2009 Beach Water Quality Ratings

This is the 20th year that NRDC has issued the report on water quality at beaches. In previous years, the group only rated beach water quality using a five-star system based on pollution problems, monitoring of pollution, and how quickly or how well beaches warn beachgoers about potential contamination.

In 2009, the number of closing and advisory days at ocean, bay, and Great Lakes beaches topped 18,000 for the fifth consecutive year, the new report shows. This is the sixth highest level in the 20 years that the group has been tracking water quality information.

What can be done to clean up our beaches? A lot. Devine says.
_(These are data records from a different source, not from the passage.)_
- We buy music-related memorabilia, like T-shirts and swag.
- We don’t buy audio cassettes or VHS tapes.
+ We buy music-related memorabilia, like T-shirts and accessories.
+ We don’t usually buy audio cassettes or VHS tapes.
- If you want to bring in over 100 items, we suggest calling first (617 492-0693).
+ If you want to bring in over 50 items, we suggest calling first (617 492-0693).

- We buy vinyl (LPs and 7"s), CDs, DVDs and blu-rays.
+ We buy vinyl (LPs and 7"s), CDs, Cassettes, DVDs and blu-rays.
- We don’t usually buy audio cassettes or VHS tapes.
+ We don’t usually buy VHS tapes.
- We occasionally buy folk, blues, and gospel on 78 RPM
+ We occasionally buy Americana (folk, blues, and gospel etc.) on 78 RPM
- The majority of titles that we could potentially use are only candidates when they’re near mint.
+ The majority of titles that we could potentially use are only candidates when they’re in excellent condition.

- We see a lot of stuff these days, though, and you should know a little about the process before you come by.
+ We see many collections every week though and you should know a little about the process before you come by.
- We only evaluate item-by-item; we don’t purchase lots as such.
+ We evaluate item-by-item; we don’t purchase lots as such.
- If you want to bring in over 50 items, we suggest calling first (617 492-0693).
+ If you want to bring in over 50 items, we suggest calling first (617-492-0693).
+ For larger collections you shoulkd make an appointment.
"Policy makers can do a lot to clean up the sources of storm water and sewage pollution, and we encourage them to do that by broadly implementing 'green' infrastructure," Devine says. This involves using vegetation -- green strips on highways, parking lots, and roofs -- to absorb storm water where it falls and make sure this water doesn't pick up human and animal waste on its way to the beach.
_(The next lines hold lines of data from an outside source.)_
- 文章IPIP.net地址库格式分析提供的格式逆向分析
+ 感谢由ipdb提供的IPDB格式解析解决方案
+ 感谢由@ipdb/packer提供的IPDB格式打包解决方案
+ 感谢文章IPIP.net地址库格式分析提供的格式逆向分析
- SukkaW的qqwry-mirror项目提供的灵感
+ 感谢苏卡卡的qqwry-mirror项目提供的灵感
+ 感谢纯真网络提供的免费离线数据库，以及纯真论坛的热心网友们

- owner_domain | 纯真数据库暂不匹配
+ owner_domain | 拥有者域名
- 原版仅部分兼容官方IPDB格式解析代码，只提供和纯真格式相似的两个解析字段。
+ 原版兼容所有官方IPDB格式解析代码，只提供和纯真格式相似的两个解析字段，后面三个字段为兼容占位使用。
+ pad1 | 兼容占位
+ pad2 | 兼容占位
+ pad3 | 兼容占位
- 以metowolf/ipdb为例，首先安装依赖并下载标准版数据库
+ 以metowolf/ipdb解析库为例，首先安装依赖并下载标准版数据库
Beachgoers should check the Internet for water advisories before packing up the car and heading to the surf. "Stay away from beaches with visible pollution and don't swim after a heavy rainfall," Devine says. "Give it at least a day so [pollutants] break down," he says. This is especially important for people who are vulnerable to contaminated beach water, such as small children, elderly people, pregnant women, and people with cancer or weakened immune systems.

Look for pipes along the beach that drain storm water runoff from the streets, and don't swim near them, he says.
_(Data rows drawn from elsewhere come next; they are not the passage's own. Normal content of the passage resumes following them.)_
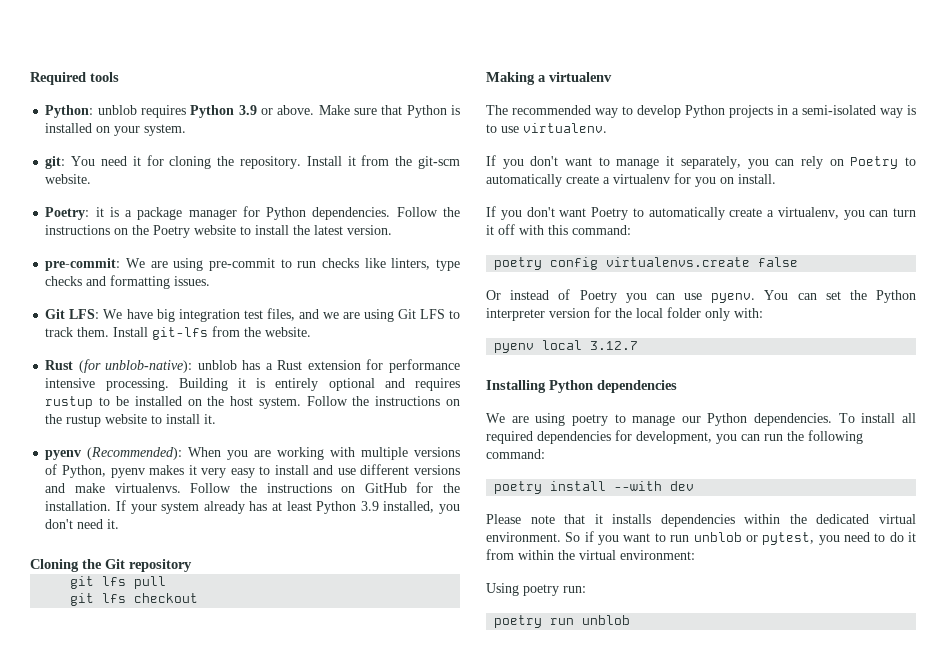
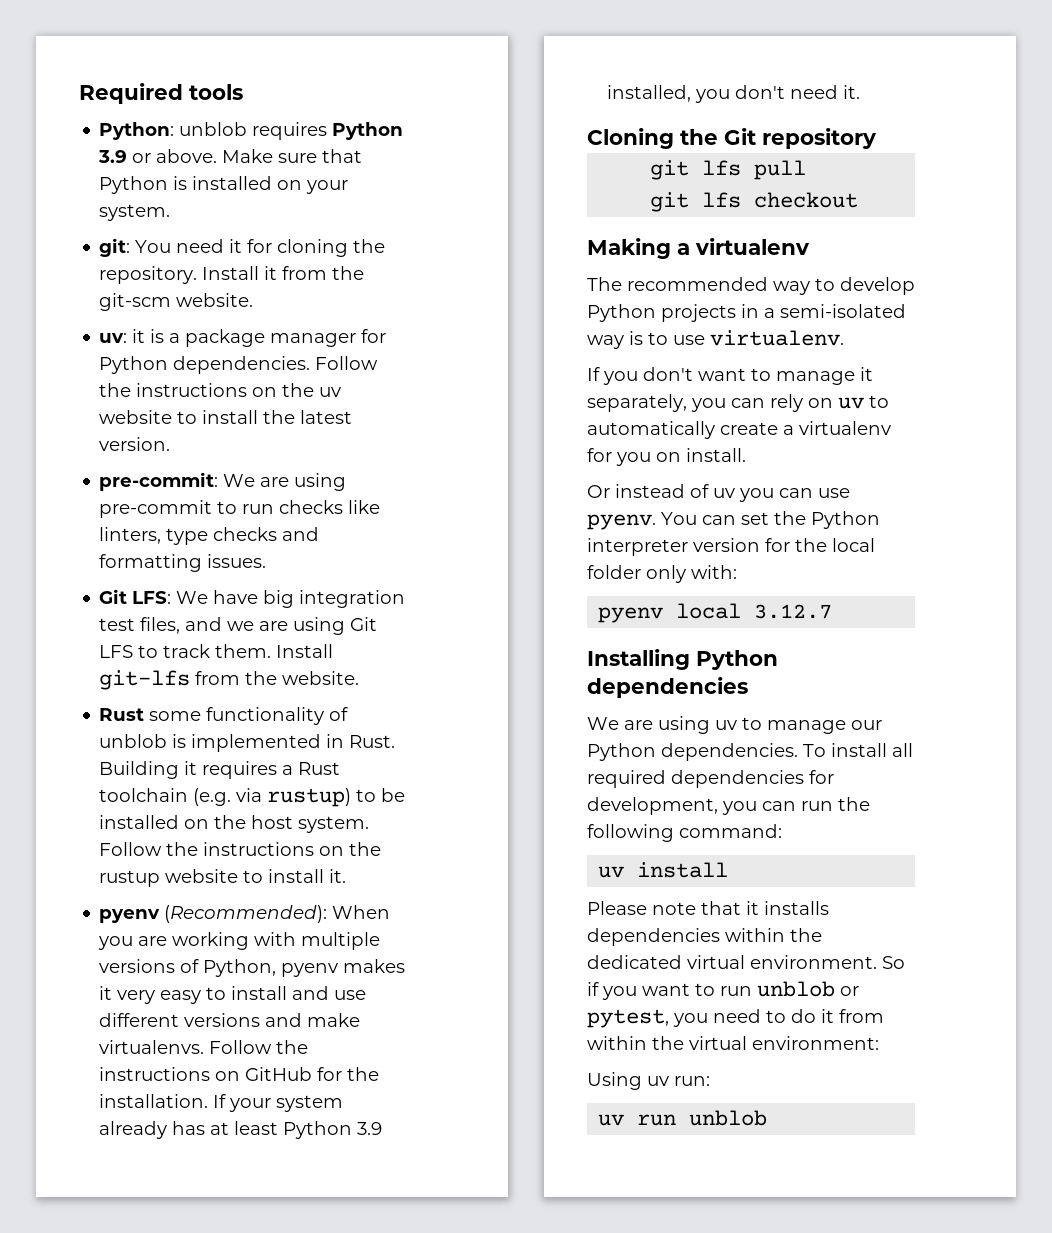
- Poetry: it is a package manager for Python dependencies.
+ uv: it is a package manager for Python dependencies.
- Follow the instructions on the Poetry website to install the latest version.
+ Follow the instructions on the uv website to install the latest version.
- Rust (for unblob-native): unblob has a Rust extension for performance intensive processing. Building it is entirely optional and requires rustup to be installed on the host system.
+ Rust some functionality of unblob is implemented in Rust. Building it requires a Rust toolchain (e.g. via rustup) to be installed on the host system.
- If you don't want to manage it separately, you can rely on Poetry to automatically create a virtualenv for you on install.
+ If you don't want to manage it separately, you can rely on uv to automatically create a virtualenv for you on install.
- If you don't want Poetry to automatically create a virtualenv, you can turn it off with this command:
- poetry config virtualenvs.create false
- Or instead of Poetry you can use pyenv.
+ Or instead of uv you can use pyenv.
- We are using poetry to manage our Python dependencies.
+ We are using uv to manage our Python dependencies.
- poetry install --with dev
+ uv install
- Using poetry run:
+ Using uv run:
- poetry run unblob
+ uv run unblob

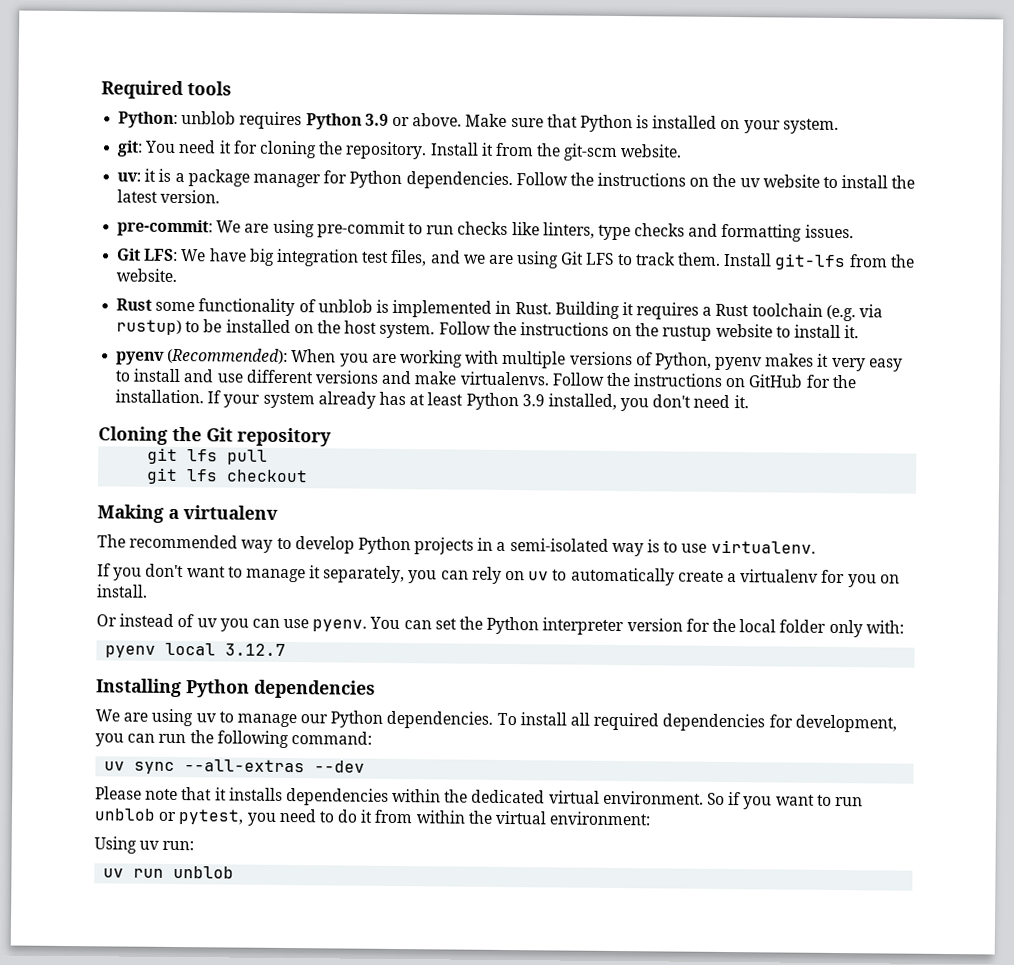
- uv install
+ uv sync --all-extras --dev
Improvements in the water monitoring system can also help keep beachcombers safer, Devine says.

The current water surveillance program only looks for a couple of bugs that cause gastrointestinal illness. "We can do a lot better about identifying a broader range of potential contaminants at the beach," he tells WebMD.

Another area that needs improvement is the speed at which water quality is tested, he says. It takes 24 hours to get water quality results. "In essence, it's a day old so it applies to yesterday's water."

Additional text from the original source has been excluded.